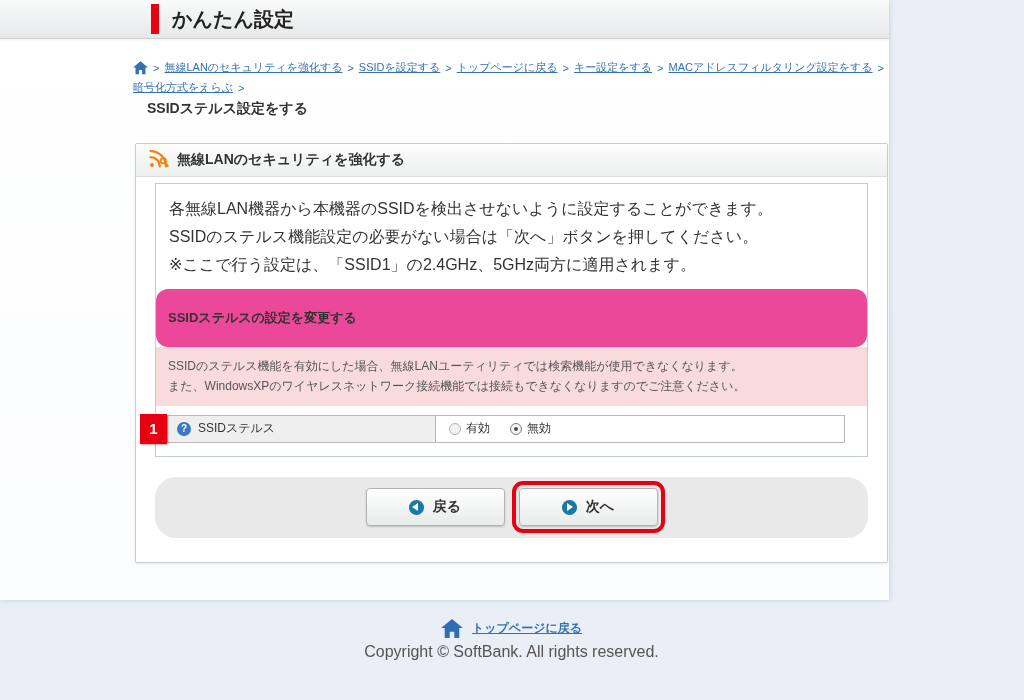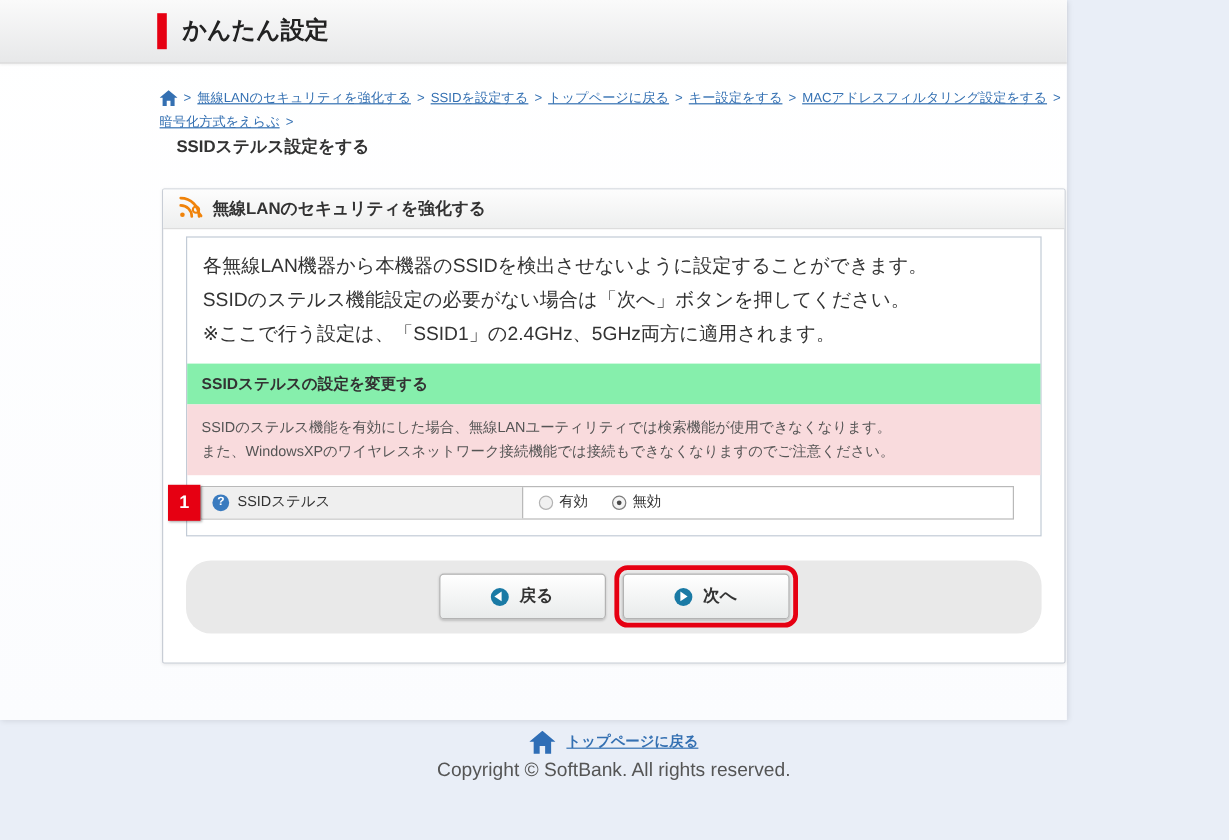--- a/index.html
+++ b/index.html
@@ -11,25 +11,25 @@
     overflow: hidden;
   }
   .page {
     width: 889px;
     height: 600px;
     background: linear-gradient(180deg, #ffffff 0%, #fbfcfe 100%);
     box-shadow: 1px 1px 5px rgba(0,0,0,0.10);
   }
   
   .app-header {
-    height: 53px;
+    height: 39px;
     background: linear-gradient(180deg, #fafafa 0%, #e7e8e9 100%);
     border-bottom: 1px solid #cfcfcf;
     box-shadow: 0 1px 2px rgba(0,0,0,0.06);
-    display: flex; align-items: center;
+    display: flex; align-items: center; padding-left: 20px;
   }
   .app-title {
     margin-left: 131px;
     border-left: 8px solid #e60012;
     padding-left: 13px;
     font-size: 20px;
     font-weight: bold;
     line-height: 30px;
     color: #222;
   }
@@ -55,23 +55,23 @@
     display: flex; align-items: center; gap: 8px;
     padding-left: 12px;
     background: linear-gradient(180deg, #fdfdfd 0%, #eeefef 100%);
     border-bottom: 1px solid #dddddd;
     font-size: 14px; font-weight: bold; color: #333;
   }
   .panel-body { padding: 6px 19px 24px 19px; }
   .inner-box { border: 1px solid #c2cbd6; }
   .desc { padding: 11px 13px 10px 13px; font-size: 16px; color: #333; line-height: 1.75; }
   .section-header {
-    background: #86efac;
-    padding: 8px 12px;
-    font-size: 13px; font-weight: bold; color: #333;
+    background: #ec4899;
+    padding: 20px 12px;
+    font-size: 13px; font-weight: bold; color: #333; border-radius: 12px;
   }
   .warning {
     background: #f9dbdd;
     padding: 9px 12px;
     font-size: 12px; color: #555; line-height: 1.7;
   }
   .row-wrap { position: relative; margin: 9px 22px 13px 11px; }
   .step-badge {
     position: absolute; left: -27px; top: -1px;
     width: 27px; height: 30px;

------------------------------

Set down, please, the lines from the line holding "display: flex; align-items: center; gap: 8px;" through the final line of the data, exactly and with nothing added.

» ANSWER FOR THE TASK
     display: flex; align-items: center; gap: 8px;
     padding-left: 12px;
     background: linear-gradient(180deg, #fdfdfd 0%, #eeefef 100%);
     border-bottom: 1px solid #dddddd;
     font-size: 14px; font-weight: bold; color: #333;
   }
   .panel-body { padding: 6px 19px 24px 19px; }
   .inner-box { border: 1px solid #c2cbd6; }
   .desc { padding: 11px 13px 10px 13px; font-size: 16px; color: #333; line-height: 1.75; }
   .section-header {
-    background: #86efac;
-    padding: 8px 12px;
-    font-size: 13px; font-weight: bold; color: #333;
+    background: #ec4899;
+    padding: 20px 12px;
+    font-size: 13px; font-weight: bold; color: #333; border-radius: 12px;
   }
   .warning {
     background: #f9dbdd;
     padding: 9px 12px;
     font-size: 12px; color: #555; line-height: 1.7;
   }
   .row-wrap { position: relative; margin: 9px 22px 13px 11px; }
   .step-badge {
     position: absolute; left: -27px; top: -1px;
     width: 27px; height: 30px;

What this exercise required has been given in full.